La Sainte Pêche
Dans le(s) Magazine(s) : N°10 juin 2021
Mots-clefs : normandie, pêche
15 000 tonnes de coquilles Saint Jaques sont pêchées chaque année par 300 navires en Normandie. Rencontre avec l’équipage de l’un d’entre eux. En pleine nuit, à une heure où seuls les projecteurs des chalutiers éclairent le port et la criée de Grandcamp-Maisy (Calvados), j’ai rendez-vous avec Bruno Gosselin, 54 ans, ancien boulanger devenu marin pêcheur …
15 000 tonnes de coquilles Saint Jaques sont pêchées chaque année par 300 navires en Normandie. Rencontre avec l’équipage de l’un d’entre eux.
En pleine nuit, à une heure où seuls les projecteurs des chalutiers éclairent le port et la criée de Grandcamp-Maisy (Calvados), j’ai rendez-vous avec Bruno Gosselin, 54 ans, ancien boulanger devenu marin pêcheur il y a 30 ans, aujourd’hui patron du bateau Le Normandie. C’est avec lui et son équipage, Denis Legrand, Morgan Louvel et Johnny Marie, que je m’embarque pour une marée entière dédiée à la pêche de la coquille Saint Jacques en baie de Seine.

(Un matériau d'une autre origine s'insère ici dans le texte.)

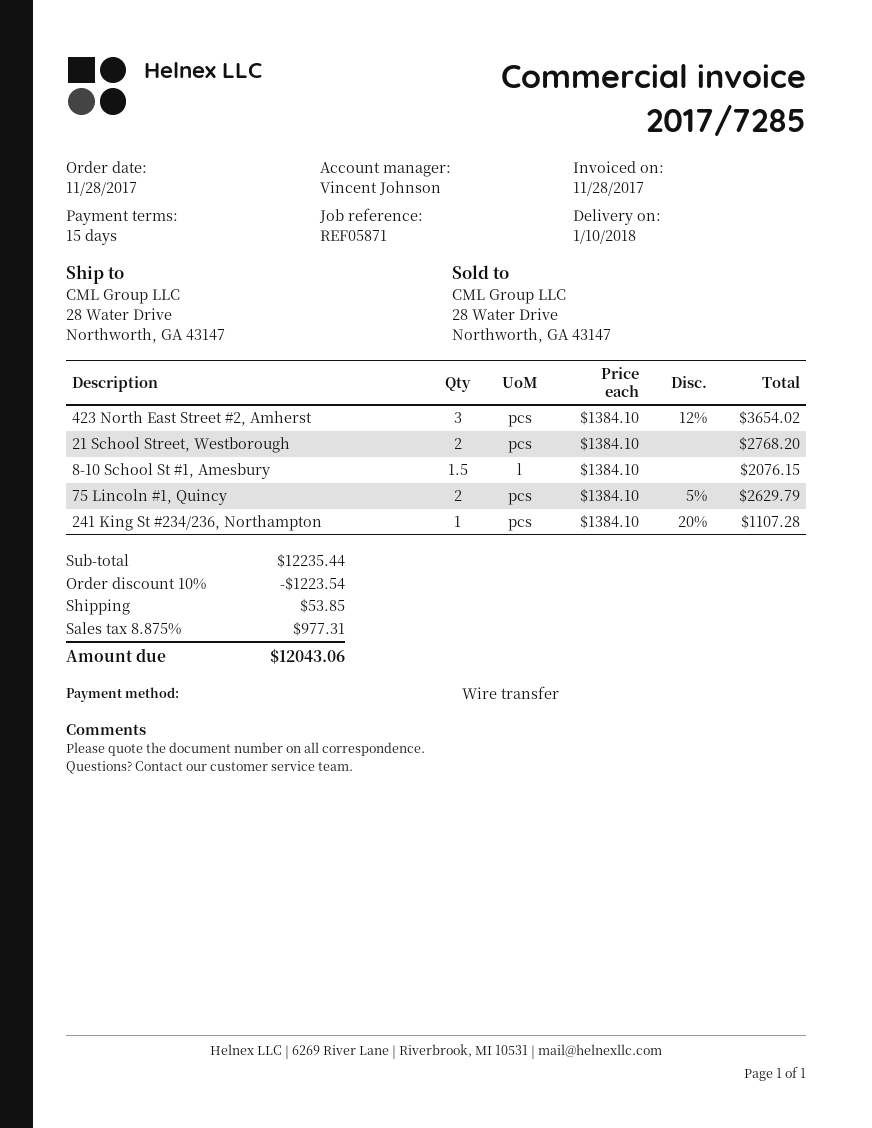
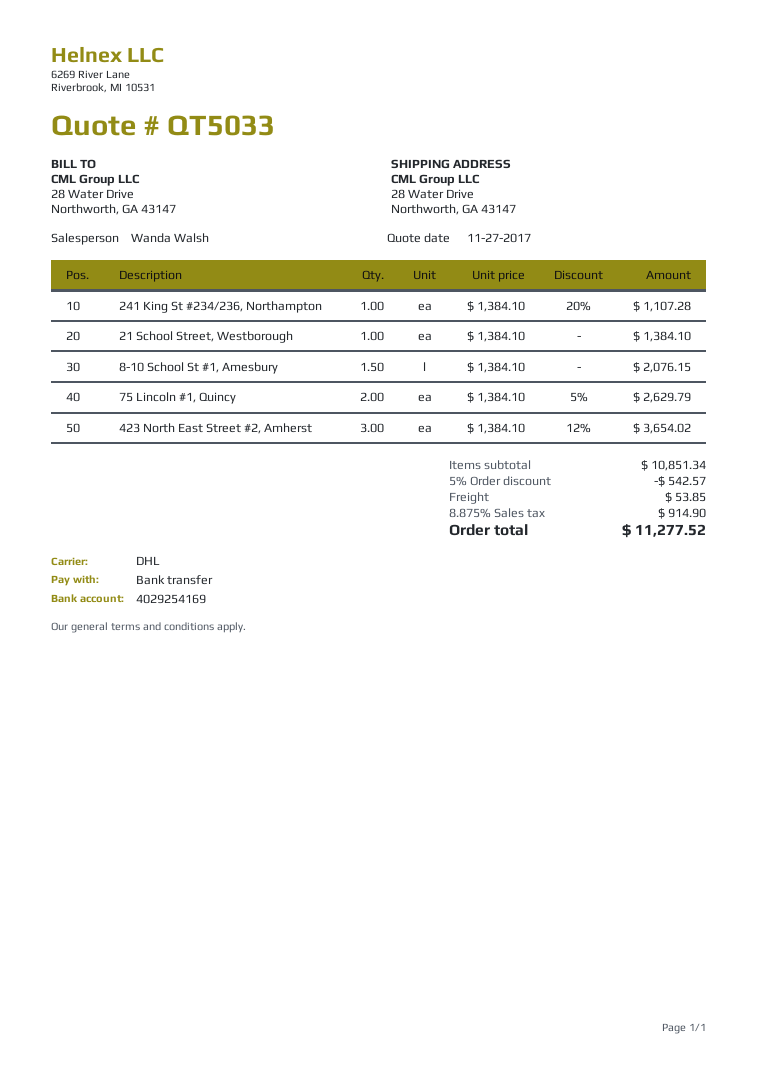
sales rep: Vincent Johnson -> Wanda Walsh
21 School Street, Westborough: 2 x 1384.10 = 2768.20 -> 1 x 1384.10 = 1384.10
subtotal: 12235.44 -> 10851.34
discount: 10% = 1223.54 -> 5% = 542.57
tax: 8.875% = 977.31 -> 8.875% = 914.90
total: 12043.06 -> 11277.52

Nous quittons le port pour prendre la direction de la zone de pêche. Ces zones sont différentes selon les saisons et ont été mises en place il y a plusieurs années afin de préserver les espèces. Durant le trajet, Bruno pilote le bateau et le reste de l’équipage a pris place sur les couchettes nichées sous le pont, à côté du moteur. Les bruits mécaniques et l’odeur de gazole bercent les marins pêcheurs. Vers 6h30, une sirène résonne, c’est le signal : la pêche commence. Bruno guide les opérations depuis sa cabine. « On va mettre la drague à l’eau, explique-t-il. Pour faire simple, ce sont plusieurs filets équipés d’anneaux métalliques et de couteaux qui vont prendre les coquilles au fond. »
Une fois la drague à l’eau, il faut attendre 40 minutes. Pendant ce temps, les marins reprennent des forces avec un café bien chaud. L’occasion pour moi de m’entretenir avec Johnny et Morgan, tous les deux âgés de 36 ans. Ils ont connu un parcours semblable. « À 14 ans j’étais à l’école maritime à Cherbourg, à 16 ans sur le bateau, me confie le premier. De toute façon, ajoute-t-il, à Grandcamp, y’a rien d’autre à faire ! » Avec Denis adossé aux commandes de navigation et Bruno fixé sur son siège, nous dérivons sur deux autres sujets : le Brexit qui pourrait provoquer des conflits avec les pêcheurs britanniques et la réglementation qui encadre la pêche de la coquille Saint Jacques. « Nous, on n’est pas inquiets, ils viennent pas par ici, ils sont plus au large » me confient-ils à propos des Anglais. Et la réglementation ? « Au début on gueulait mais en fait c’est une bonne chose, on est assuré de faire deux tonnes à chaque sortie et tous les ans on a de la coquille. »
Bruno se lève de son siège, il est temps de relever la drague. Johnny, Morgan et Denis descendent sur le pont. Bruno toujours à la manœuvre actionne le treuil, le reste de l’équipage vide les filets, remet la drague à l’eau et commence à trier les coquilles. Sélectionnés à vue en fonction de leurs tailles, 11cm minimum, les coquillages sont entassés dans des bacs en plastique qui prendront la direction de la cale. À genou et à même le sol, les trois hommes vont passer quatre heures à reproduire ces gestes. Alors que le vent et la houle commencent à se lever, le câble du treuil qui permet de remonter la drague cède. Avec une grande sérénité, Morgan monte sur le haut du portique à plus de 3 mètres du sol sans aucune protection et change le câble. Sans encombre, le chalutier regagne le port un peu plus tard afin de débarquer le fruit de cette sortie.